◆ **YOUR ASSIGNMENT**
Copy out the line that contains "Le Artishasic Syrah" and the lines after it through the final one in the entries below, exactly, with no other lines.

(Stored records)

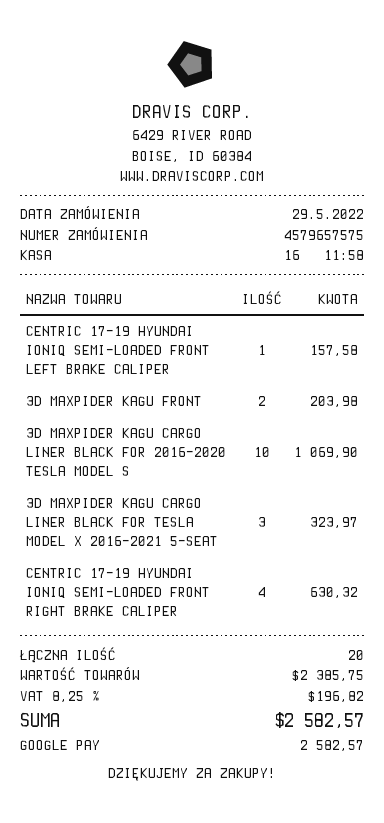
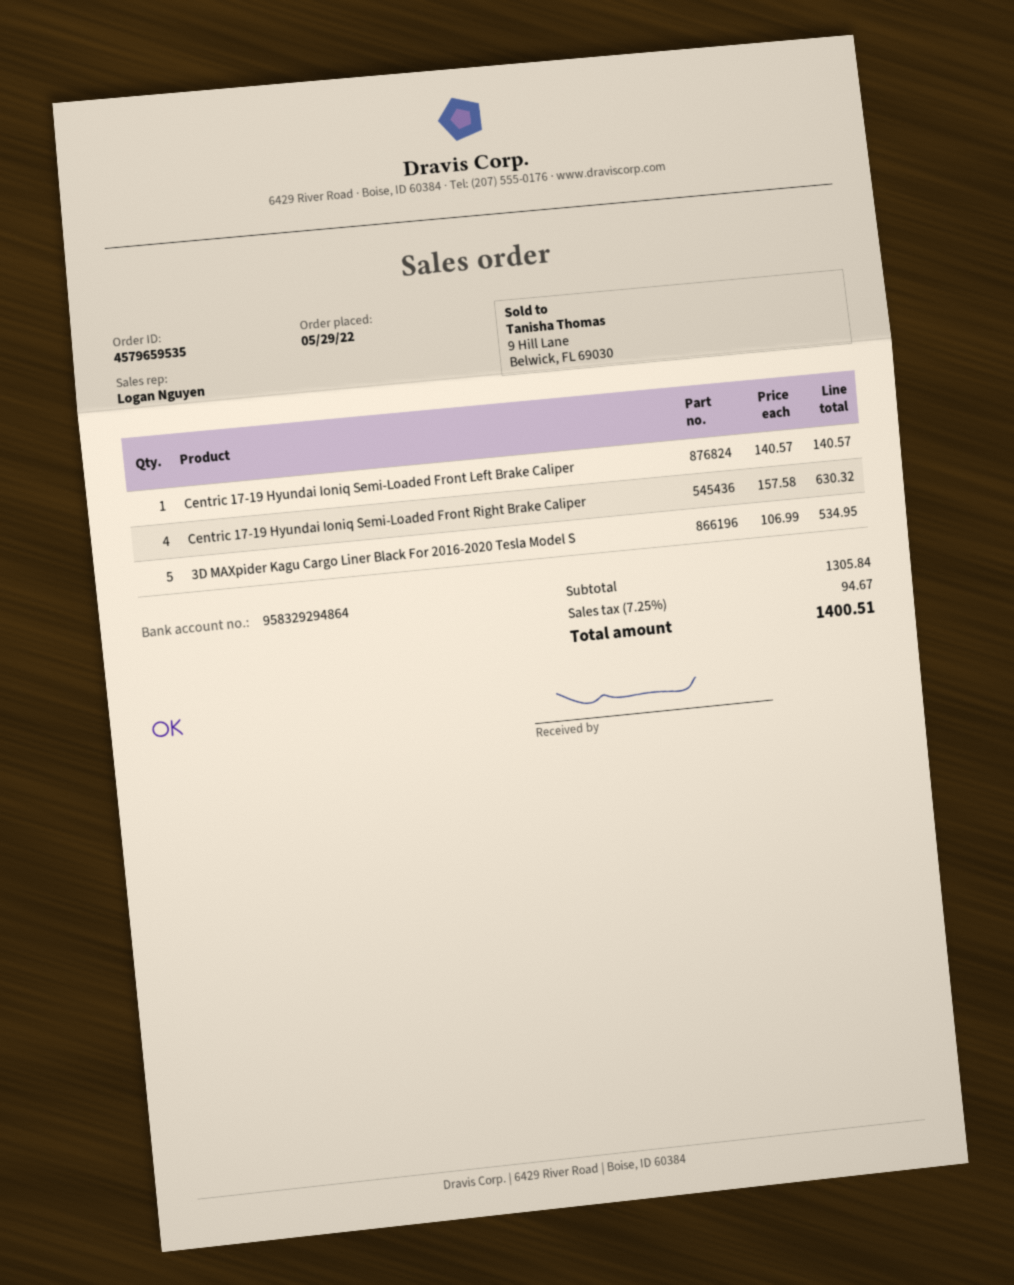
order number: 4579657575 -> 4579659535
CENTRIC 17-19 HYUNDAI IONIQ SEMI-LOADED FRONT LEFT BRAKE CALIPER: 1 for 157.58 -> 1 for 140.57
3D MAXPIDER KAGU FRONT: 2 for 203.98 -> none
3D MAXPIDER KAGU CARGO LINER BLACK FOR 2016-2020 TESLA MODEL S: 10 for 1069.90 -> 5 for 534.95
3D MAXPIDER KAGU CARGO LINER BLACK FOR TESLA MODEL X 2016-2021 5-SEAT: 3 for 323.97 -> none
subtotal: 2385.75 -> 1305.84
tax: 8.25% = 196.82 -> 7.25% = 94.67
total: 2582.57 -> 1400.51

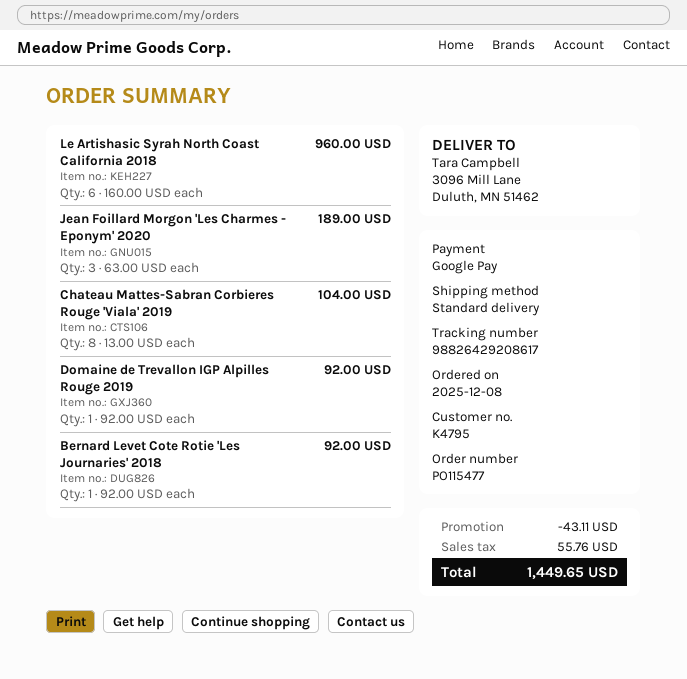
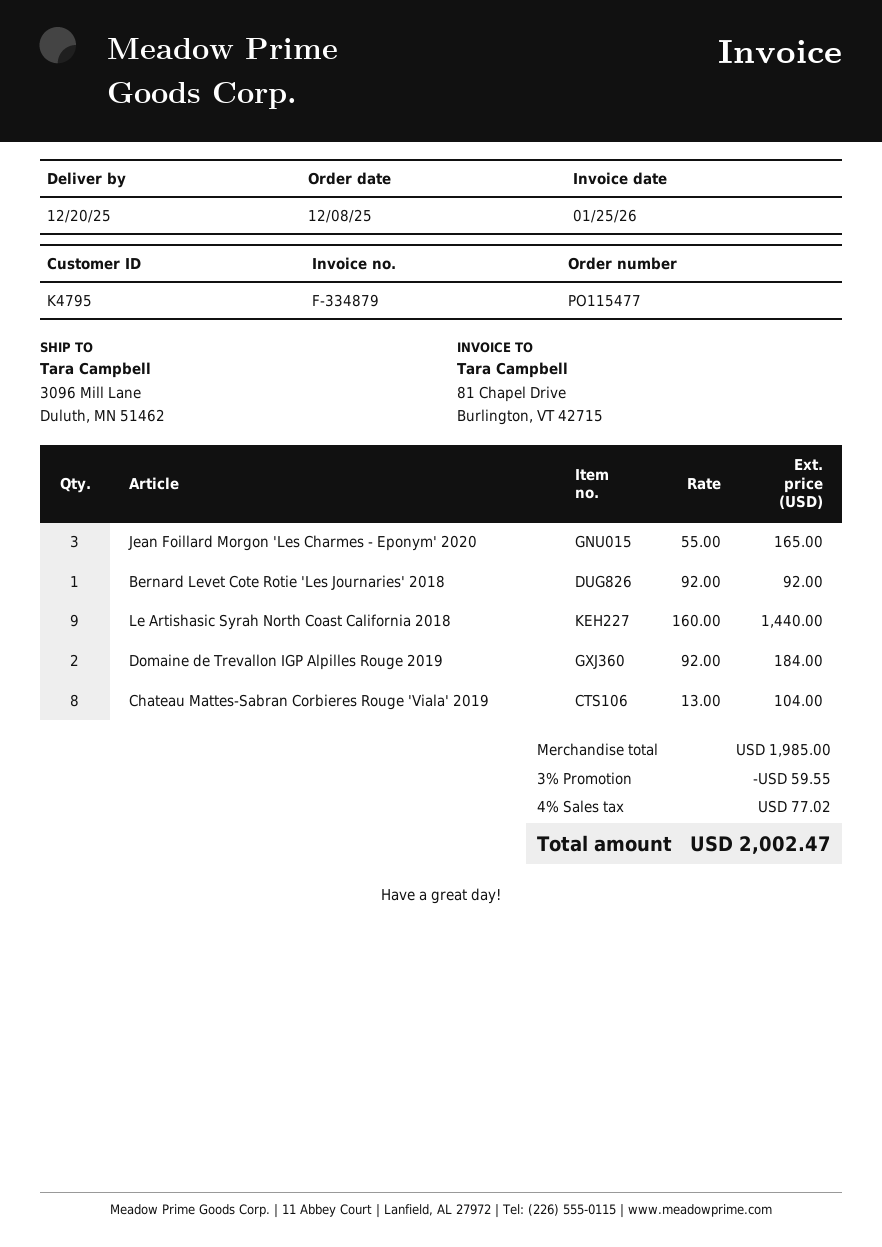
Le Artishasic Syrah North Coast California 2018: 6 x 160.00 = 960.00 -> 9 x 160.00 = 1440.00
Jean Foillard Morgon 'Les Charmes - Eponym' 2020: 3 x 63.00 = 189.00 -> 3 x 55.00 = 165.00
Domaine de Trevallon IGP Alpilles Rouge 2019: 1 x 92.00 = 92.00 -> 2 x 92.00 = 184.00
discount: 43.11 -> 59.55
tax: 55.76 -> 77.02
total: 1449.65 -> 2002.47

◆ **RESPONSE TO THE EXERCISE**
Le Artishasic Syrah North Coast California 2018: 6 x 160.00 = 960.00 -> 9 x 160.00 = 1440.00
Jean Foillard Morgon 'Les Charmes - Eponym' 2020: 3 x 63.00 = 189.00 -> 3 x 55.00 = 165.00
Domaine de Trevallon IGP Alpilles Rouge 2019: 1 x 92.00 = 92.00 -> 2 x 92.00 = 184.00
discount: 43.11 -> 59.55
tax: 55.76 -> 77.02
total: 1449.65 -> 2002.47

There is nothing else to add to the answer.